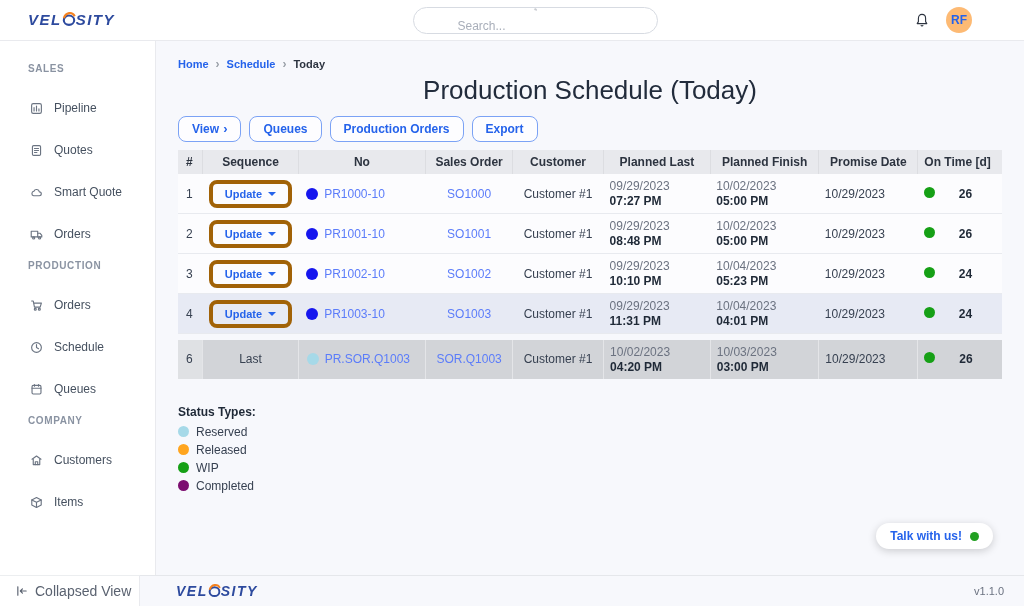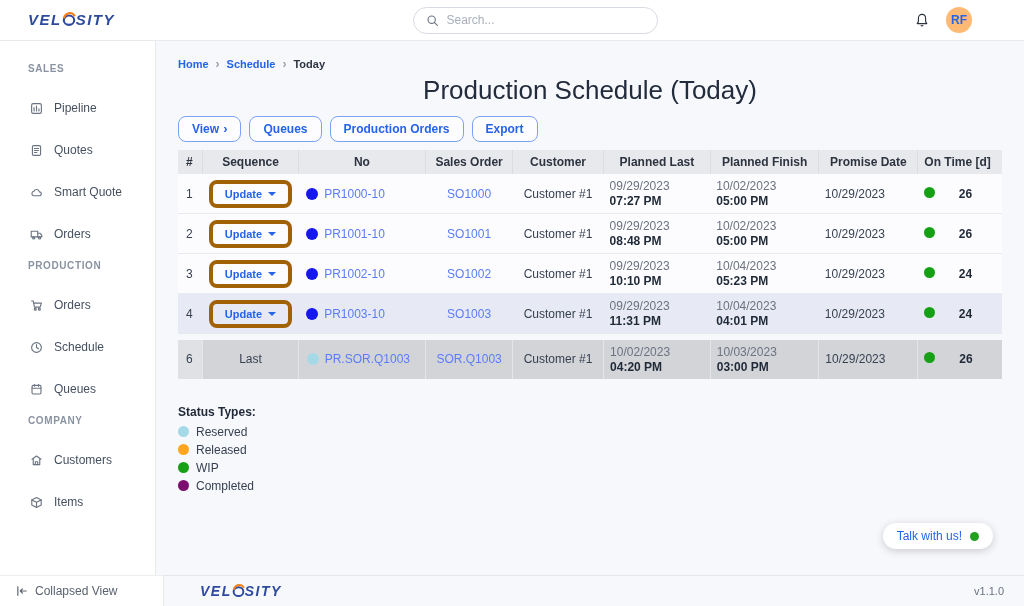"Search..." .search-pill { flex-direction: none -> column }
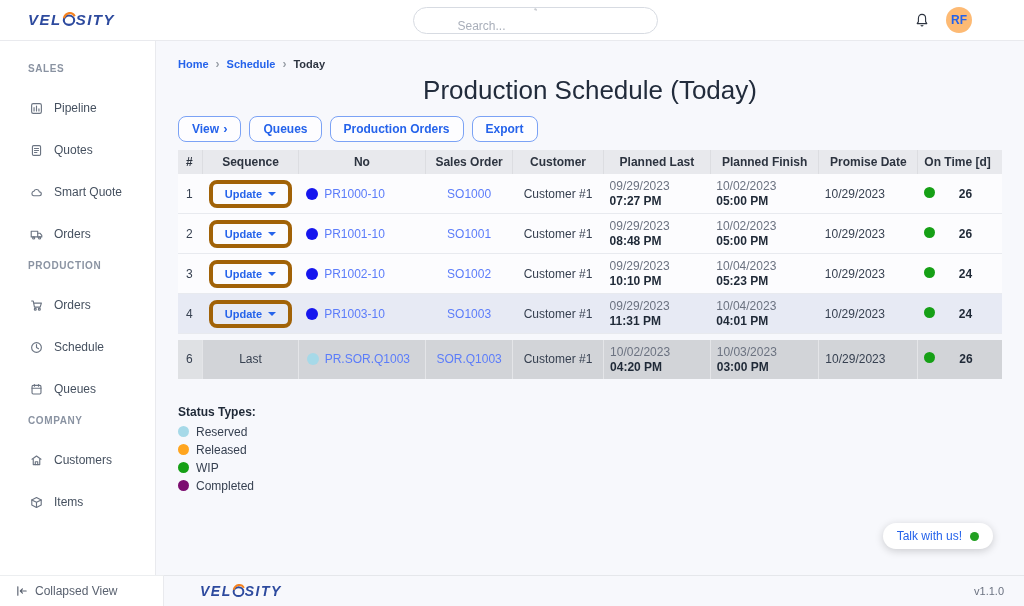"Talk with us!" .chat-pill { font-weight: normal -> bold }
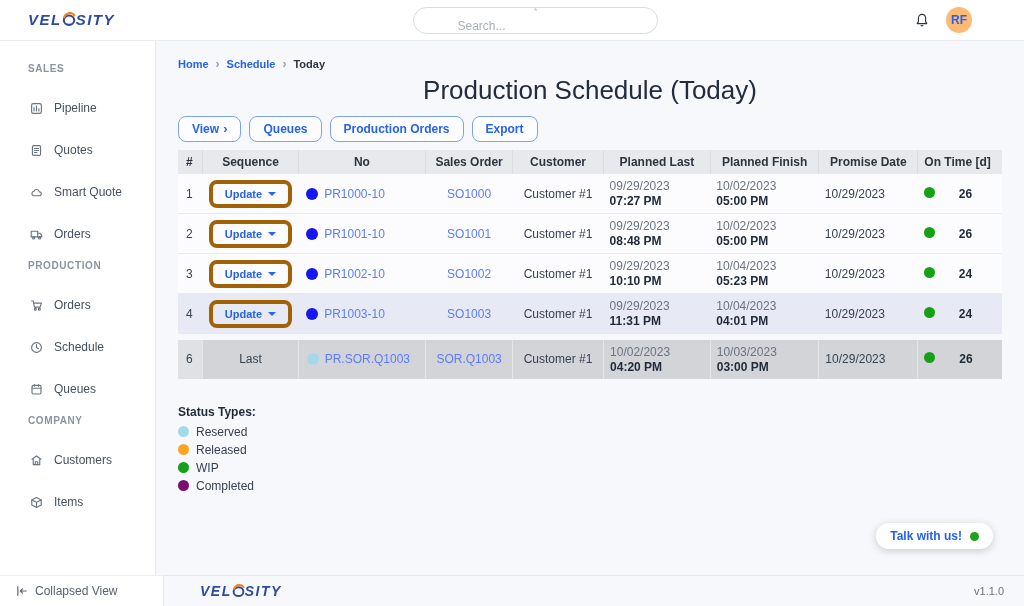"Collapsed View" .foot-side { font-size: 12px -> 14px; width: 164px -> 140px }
- - - - - - -
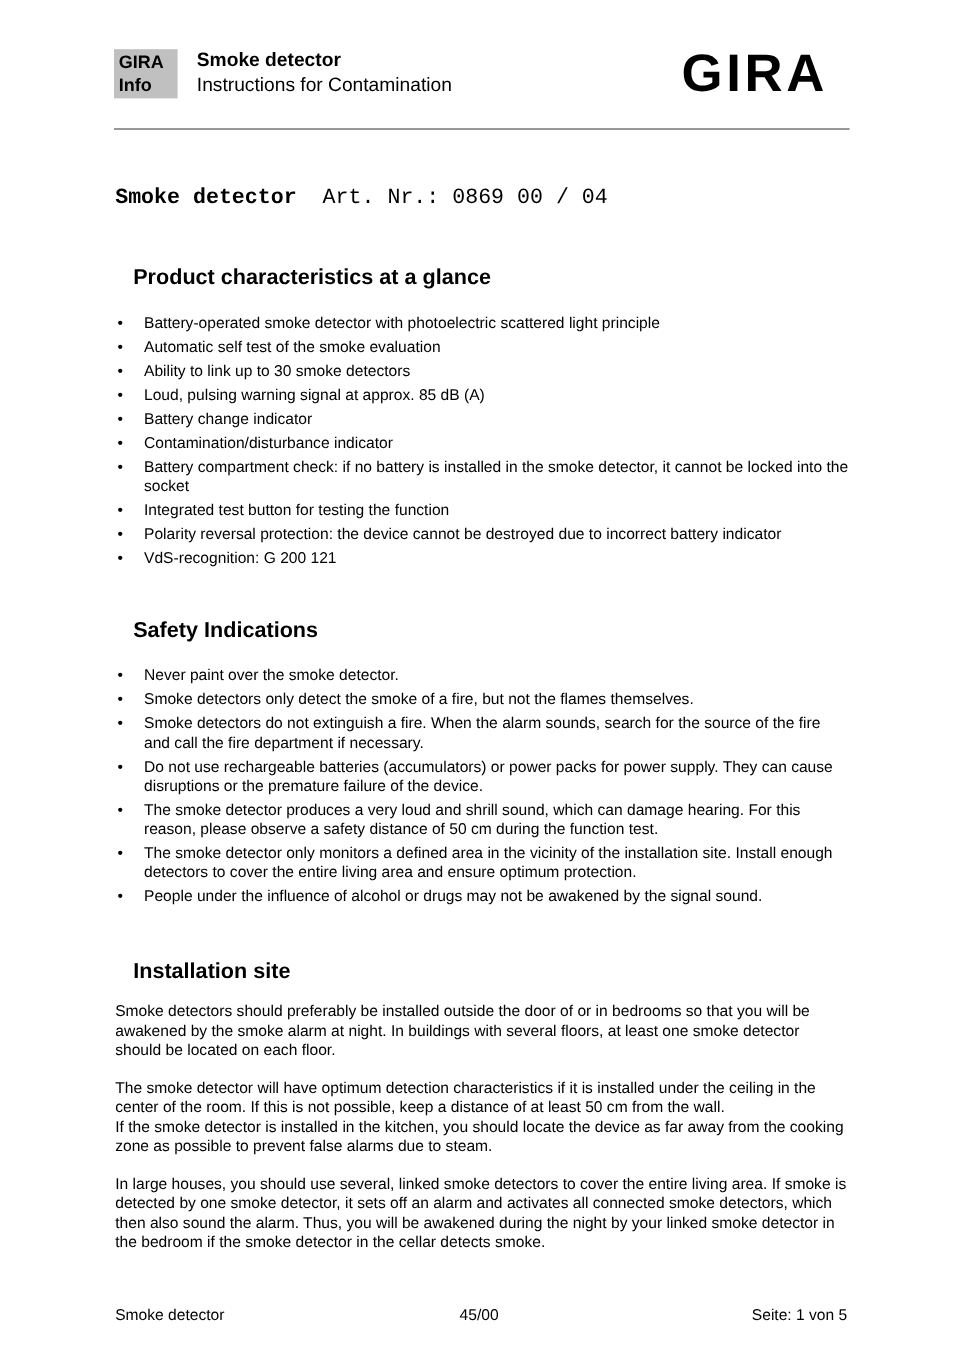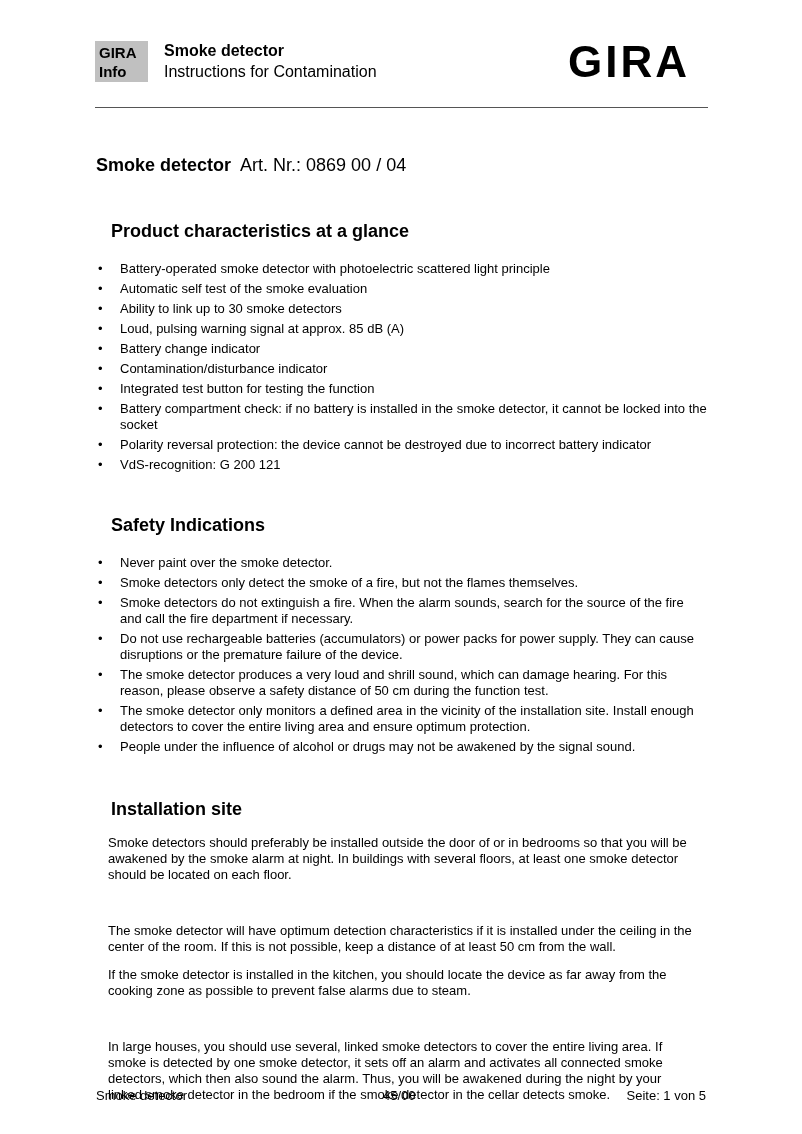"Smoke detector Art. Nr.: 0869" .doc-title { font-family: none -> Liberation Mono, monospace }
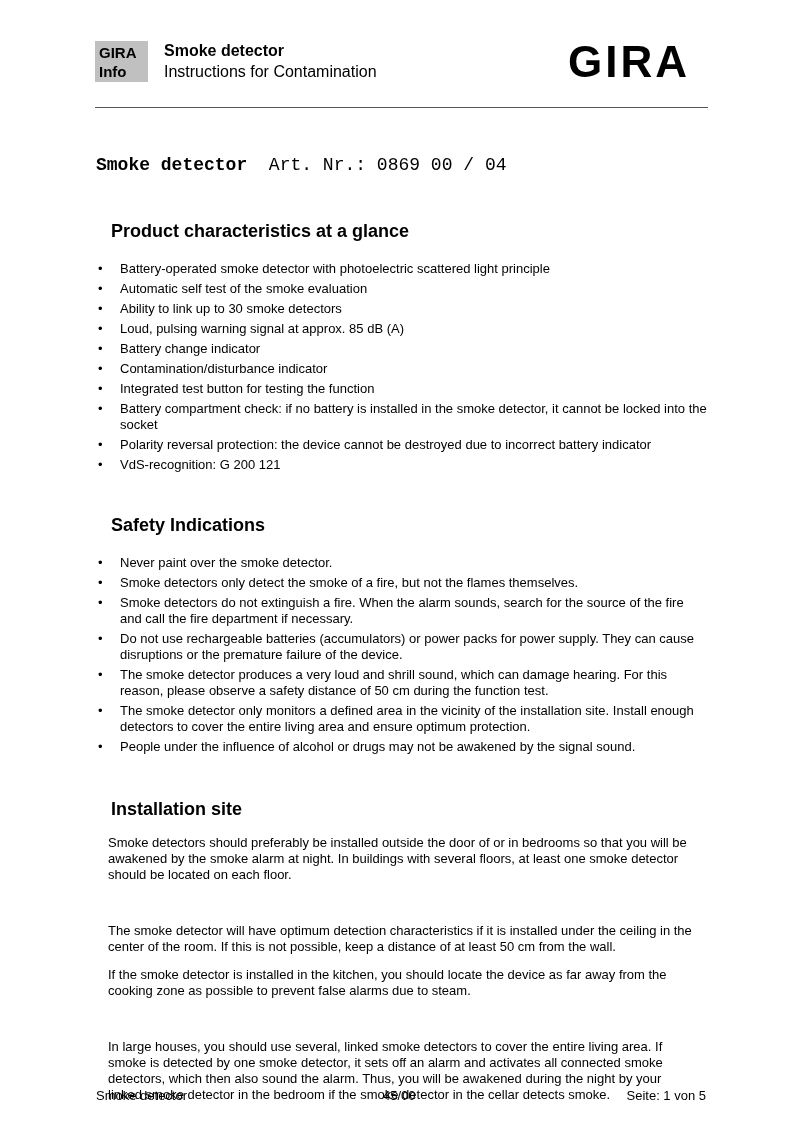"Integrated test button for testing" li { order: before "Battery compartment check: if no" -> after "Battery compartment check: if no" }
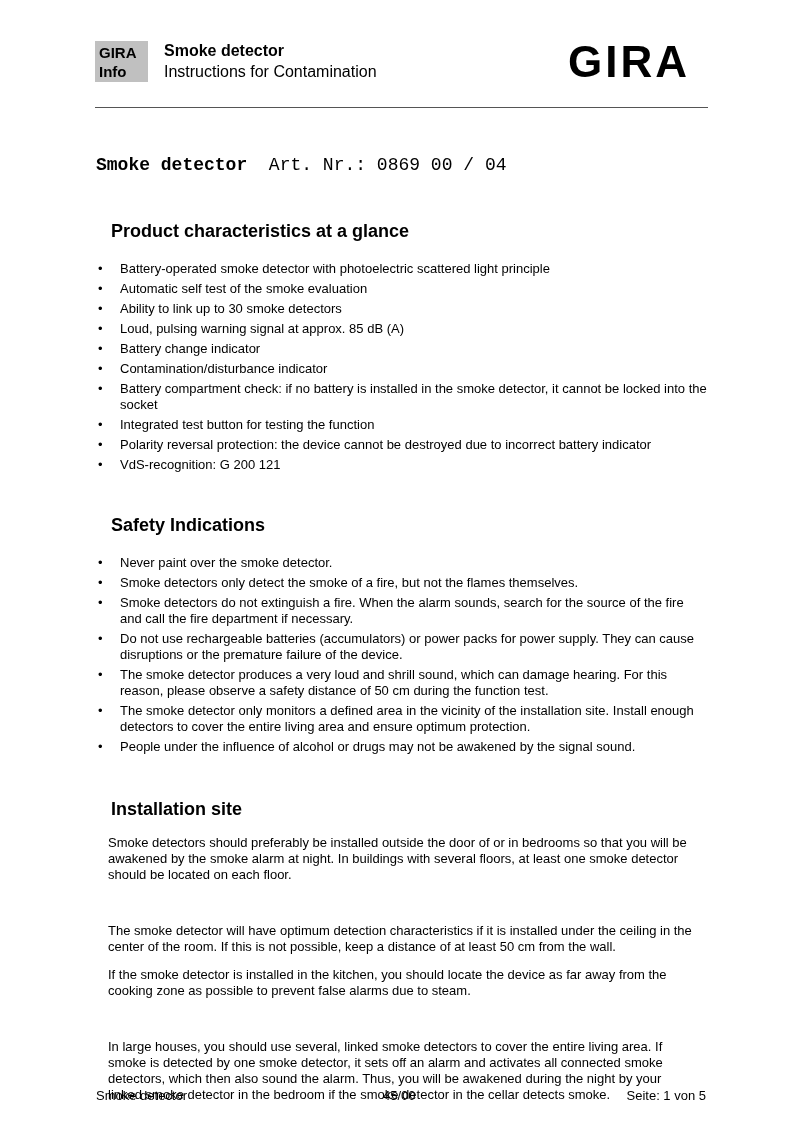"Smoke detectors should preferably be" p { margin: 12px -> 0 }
- - - - - - -
* YOUR ASSIGNMENT
Working from the data above, repeat exactly, and only, the lines that begin at the line containing "font-weight: normal ->" and stop after the line containing "font-size: 12px ->"; pictures are not copied.

* ANSWER FOR THIS EXERCISE
"Talk with us!" .chat-pill { font-weight: normal -> bold }
"Collapsed View" .foot-side { font-size: 12px -> 14px; width: 164px -> 140px }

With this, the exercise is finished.